The global effects of drought in the U.S.

Inaction by President Obama and Congress will mean higher food prices and hunger worldwide.

Record-breaking departures and a dearth of rain in many parts of the Midwest has not only put a strain on America's aging electrical infrastructure, but it has also been disastrous for sectors of U.S. agriculture. As Americans tried to keep cool in the cities, farmers were cutting down their crops. Midwestern corn farmers, for instance, saw that their maize was stunted because of the heat and lack of precipitation. Normally, corn stalks should be six feet tall by mid-summer. Instead, the ears of the corn were stunted, along with the puny stalks. Farmers thus cut them down for silage or turned them into the soil.

Since American agriculture is essential to the world economy, foreign analysts are taking note of the impact the current environment in the U.S. will have on other countries. Alexia Ash, of the London-based Executive-Analysis firm, released a report to clients highlighting how the drought in the US will have a global impact.

On July 13,  the Department of Agriculture announced that a record 1,000 counties in 26 states had been declared to be in a state of emergency due to extreme drought. It is thus that the specter of rising food prices and hunger emerges from the parched American farmland. For 2013, prices are expected to rise for not only corn, wheat and soybeans (of which the US is remains the world’s largest exporter), but also meat and dairy products, as the world’s most common animal feed is corn. 

According to Ash, the Obama administration and Congress currently have no visible plan to address the widespread drought. She reported that  the House Agriculture Committee did discuss emergency legislation on July 25, which would focus on a one-year extension of current subsidies provided under the farm bill as well as disaster aid for drought-stricken farmers.

Said Ash, "However, such legislation is not likely to pass, due to lack of support in Congress, as well as the approaching summer recess that begins on 3 August. The farm bill, which defines the core agricultural policy of the federal government and is up for renewal on 30 September, has been stalled in the House of Representatives, an unprecedented move that is indicative of the political stalemate currently obstructing traditionally routine pieces of legislation from passage. If the bill is not renewed or extended by the deadline, many subsidy and assistance programmes would automatically lose funding."

The effect of such inaction by the U.S. government will reverberate throughout the world, wrote Ash. "Increased food prices raise risks of civil unrest worldwide, as was widespread in 2008 when grain prices nearly doubled. They also raise contract frustration and currency risks in those countries where the government subsidises food prices. Mexico subsidises corn prices, while Venezuela imposes a price ceiling on corn. In addition, countries such as Egypt subsidise cooking oil, which is often made from corn."

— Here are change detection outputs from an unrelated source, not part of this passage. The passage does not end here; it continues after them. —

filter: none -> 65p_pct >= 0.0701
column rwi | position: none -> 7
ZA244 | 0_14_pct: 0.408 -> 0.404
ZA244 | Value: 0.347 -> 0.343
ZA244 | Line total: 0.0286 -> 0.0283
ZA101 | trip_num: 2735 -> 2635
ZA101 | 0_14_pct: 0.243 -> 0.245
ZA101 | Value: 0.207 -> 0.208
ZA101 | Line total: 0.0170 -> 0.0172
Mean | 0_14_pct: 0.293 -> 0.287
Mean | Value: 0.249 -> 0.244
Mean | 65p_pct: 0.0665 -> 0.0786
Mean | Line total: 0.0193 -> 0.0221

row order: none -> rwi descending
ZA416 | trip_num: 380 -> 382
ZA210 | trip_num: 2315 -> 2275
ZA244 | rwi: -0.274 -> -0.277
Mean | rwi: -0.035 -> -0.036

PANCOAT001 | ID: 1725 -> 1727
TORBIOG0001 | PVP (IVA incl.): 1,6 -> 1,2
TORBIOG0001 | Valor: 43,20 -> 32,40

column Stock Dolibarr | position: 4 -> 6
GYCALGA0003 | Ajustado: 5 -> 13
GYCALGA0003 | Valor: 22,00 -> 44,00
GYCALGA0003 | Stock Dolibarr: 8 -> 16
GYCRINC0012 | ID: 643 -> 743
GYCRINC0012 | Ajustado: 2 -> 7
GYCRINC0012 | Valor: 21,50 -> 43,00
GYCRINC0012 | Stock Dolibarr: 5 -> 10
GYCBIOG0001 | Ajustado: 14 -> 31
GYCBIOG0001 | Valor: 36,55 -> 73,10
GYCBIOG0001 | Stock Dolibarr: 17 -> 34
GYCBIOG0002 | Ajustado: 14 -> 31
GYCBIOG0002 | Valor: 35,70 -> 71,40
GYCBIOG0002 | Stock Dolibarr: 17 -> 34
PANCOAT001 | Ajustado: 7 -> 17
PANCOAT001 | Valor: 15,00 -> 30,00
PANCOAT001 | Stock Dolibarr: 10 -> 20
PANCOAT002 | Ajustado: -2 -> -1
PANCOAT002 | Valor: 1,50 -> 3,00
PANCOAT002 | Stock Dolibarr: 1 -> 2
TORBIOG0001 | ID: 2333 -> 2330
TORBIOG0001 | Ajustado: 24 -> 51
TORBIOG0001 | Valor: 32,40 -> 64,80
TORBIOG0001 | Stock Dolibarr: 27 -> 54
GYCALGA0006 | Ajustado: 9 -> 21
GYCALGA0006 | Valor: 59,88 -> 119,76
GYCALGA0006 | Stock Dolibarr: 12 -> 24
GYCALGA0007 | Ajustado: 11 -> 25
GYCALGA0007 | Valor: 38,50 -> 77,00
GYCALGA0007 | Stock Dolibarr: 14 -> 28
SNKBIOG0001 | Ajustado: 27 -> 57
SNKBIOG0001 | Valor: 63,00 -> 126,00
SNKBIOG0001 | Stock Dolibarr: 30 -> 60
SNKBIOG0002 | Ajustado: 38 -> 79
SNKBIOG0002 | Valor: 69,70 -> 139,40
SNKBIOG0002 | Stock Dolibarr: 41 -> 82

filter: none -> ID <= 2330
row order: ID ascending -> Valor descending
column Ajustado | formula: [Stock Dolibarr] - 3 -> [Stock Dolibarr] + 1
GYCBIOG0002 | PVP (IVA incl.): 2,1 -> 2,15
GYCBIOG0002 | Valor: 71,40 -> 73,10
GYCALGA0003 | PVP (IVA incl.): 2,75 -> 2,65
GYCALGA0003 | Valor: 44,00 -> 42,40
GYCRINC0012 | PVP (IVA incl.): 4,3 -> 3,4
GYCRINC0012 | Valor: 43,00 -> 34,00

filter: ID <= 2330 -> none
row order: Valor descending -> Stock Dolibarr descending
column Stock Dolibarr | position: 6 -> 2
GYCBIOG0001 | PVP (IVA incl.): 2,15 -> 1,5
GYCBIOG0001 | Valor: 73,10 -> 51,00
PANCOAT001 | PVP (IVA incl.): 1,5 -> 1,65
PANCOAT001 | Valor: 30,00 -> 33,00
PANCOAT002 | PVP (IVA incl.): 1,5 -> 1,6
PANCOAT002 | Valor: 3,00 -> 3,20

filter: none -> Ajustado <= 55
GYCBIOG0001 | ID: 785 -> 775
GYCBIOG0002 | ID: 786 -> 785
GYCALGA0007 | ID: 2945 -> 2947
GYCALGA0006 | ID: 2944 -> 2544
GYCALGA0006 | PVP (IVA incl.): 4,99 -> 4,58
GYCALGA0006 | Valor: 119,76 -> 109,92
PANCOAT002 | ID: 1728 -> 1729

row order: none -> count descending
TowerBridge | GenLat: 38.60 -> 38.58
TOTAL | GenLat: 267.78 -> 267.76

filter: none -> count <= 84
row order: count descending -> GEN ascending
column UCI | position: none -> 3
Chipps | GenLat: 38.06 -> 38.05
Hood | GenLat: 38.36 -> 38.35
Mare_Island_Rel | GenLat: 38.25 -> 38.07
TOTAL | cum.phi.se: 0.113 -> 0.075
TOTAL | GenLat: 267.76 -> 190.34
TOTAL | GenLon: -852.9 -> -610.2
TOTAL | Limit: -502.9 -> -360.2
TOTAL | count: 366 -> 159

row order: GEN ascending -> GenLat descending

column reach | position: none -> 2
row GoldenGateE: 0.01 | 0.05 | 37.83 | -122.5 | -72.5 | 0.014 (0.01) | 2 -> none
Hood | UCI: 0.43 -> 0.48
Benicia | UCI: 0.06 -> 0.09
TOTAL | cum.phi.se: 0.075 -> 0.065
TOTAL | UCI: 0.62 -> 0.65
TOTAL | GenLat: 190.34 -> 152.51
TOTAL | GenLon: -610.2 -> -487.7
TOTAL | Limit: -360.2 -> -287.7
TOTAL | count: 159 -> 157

The 2012 corn crop is projected to have been reduced by 30% because of the drought.  U.S. corn reserves hit an eight-year low in March 2012 of 6 billion bushels. Compounding the effects of the current drought, the reserves are down 7.9% from the same time period in 2011. Reserves had been consistently declining, in part due to increased demand for corn in the production of ethanol.  

Farmers had expected a record harvest of corn had been anticipated for 2012, even while nature threw them a curve ball. Farmers had been counting on a bumper crop to replenish stockpiles. The U.S. accounted for 53.8% of corn exports in 2010, with its largest customers being Japan, Mexico, South Korea, Taiwan, and Egypt, by order of volume. The U.S. exported 45.3 million metric tons of corn in 2010-11. The next largest corn exporters were Argentina (15.2 million), Brazil (11.6 million), Ukraine (5 million), and India (3.4 million). It is unlikely that alternative exporters will be able to make up the shortfall in supply left by the reduced U.S. crop.

 

 
 



Spero News editor Martin Barillas is a former US diplomat, who also worked as a democracy advocate and election observer in Latin America. He is also a freelance translator.